Give every entry again, exactly as it stands.

Stored data entries:
^^^^^^^^
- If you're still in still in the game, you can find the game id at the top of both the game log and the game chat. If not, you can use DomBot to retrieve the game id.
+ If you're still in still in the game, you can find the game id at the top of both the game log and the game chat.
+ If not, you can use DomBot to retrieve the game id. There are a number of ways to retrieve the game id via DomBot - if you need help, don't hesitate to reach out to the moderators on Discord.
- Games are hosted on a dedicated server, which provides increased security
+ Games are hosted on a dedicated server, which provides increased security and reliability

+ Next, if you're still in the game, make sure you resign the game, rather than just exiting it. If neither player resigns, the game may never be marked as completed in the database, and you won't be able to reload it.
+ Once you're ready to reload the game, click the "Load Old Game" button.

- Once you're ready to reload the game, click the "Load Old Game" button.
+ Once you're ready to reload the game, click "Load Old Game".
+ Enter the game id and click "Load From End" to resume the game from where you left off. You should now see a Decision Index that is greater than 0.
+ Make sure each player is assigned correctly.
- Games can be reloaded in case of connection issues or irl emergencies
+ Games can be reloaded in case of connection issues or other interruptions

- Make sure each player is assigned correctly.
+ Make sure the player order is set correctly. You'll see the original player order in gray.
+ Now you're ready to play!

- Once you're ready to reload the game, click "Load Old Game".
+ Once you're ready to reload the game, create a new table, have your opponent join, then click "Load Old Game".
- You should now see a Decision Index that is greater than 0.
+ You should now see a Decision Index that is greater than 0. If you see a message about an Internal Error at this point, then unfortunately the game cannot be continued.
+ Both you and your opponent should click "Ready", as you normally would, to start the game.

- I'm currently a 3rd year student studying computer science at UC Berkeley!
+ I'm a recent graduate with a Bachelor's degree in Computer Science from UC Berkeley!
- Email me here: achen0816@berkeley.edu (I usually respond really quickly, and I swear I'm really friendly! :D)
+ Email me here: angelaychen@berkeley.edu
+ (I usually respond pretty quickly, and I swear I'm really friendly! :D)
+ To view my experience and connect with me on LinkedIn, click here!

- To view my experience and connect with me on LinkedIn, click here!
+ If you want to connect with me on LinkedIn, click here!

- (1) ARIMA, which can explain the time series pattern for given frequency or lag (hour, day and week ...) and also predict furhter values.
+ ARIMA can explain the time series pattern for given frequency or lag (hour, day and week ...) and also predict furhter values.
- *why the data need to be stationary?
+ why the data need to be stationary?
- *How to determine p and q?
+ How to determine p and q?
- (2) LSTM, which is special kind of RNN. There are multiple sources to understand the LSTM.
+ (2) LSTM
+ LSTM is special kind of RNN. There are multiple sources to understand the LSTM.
^^^^^^^^
# ANSWER BELOW
- If you're still in still in the game, you can find the game id at the top of both the game log and the game chat. If not, you can use DomBot to retrieve the game id.
+ If you're still in still in the game, you can find the game id at the top of both the game log and the game chat.
+ If not, you can use DomBot to retrieve the game id. There are a number of ways to retrieve the game id via DomBot - if you need help, don't hesitate to reach out to the moderators on Discord.
- Games are hosted on a dedicated server, which provides increased security
+ Games are hosted on a dedicated server, which provides increased security and reliability

+ Next, if you're still in the game, make sure you resign the game, rather than just exiting it. If neither player resigns, the game may never be marked as completed in the database, and you won't be able to reload it.
+ Once you're ready to reload the game, click the "Load Old Game" button.

- Once you're ready to reload the game, click the "Load Old Game" button.
+ Once you're ready to reload the game, click "Load Old Game".
+ Enter the game id and click "Load From End" to resume the game from where you left off. You should now see a Decision Index that is greater than 0.
+ Make sure each player is assigned correctly.
- Games can be reloaded in case of connection issues or irl emergencies
+ Games can be reloaded in case of connection issues or other interruptions

- Make sure each player is assigned correctly.
+ Make sure the player order is set correctly. You'll see the original player order in gray.
+ Now you're ready to play!

- Once you're ready to reload the game, click "Load Old Game".
+ Once you're ready to reload the game, create a new table, have your opponent join, then click "Load Old Game".
- You should now see a Decision Index that is greater than 0.
+ You should now see a Decision Index that is greater than 0. If you see a message about an Internal Error at this point, then unfortunately the game cannot be continued.
+ Both you and your opponent should click "Ready", as you normally would, to start the game.

- I'm currently a 3rd year student studying computer science at UC Berkeley!
+ I'm a recent graduate with a Bachelor's degree in Computer Science from UC Berkeley!
- Email me here: achen0816@berkeley.edu (I usually respond really quickly, and I swear I'm really friendly! :D)
+ Email me here: angelaychen@berkeley.edu
+ (I usually respond pretty quickly, and I swear I'm really friendly! :D)
+ To view my experience and connect with me on LinkedIn, click here!

- To view my experience and connect with me on LinkedIn, click here!
+ If you want to connect with me on LinkedIn, click here!

- (1) ARIMA, which can explain the time series pattern for given frequency or lag (hour, day and week ...) and also predict furhter values.
+ ARIMA can explain the time series pattern for given frequency or lag (hour, day and week ...) and also predict furhter values.
- *why the data need to be stationary?
+ why the data need to be stationary?
- *How to determine p and q?
+ How to determine p and q?
- (2) LSTM, which is special kind of RNN. There are multiple sources to understand the LSTM.
+ (2) LSTM
+ LSTM is special kind of RNN. There are multiple sources to understand the LSTM.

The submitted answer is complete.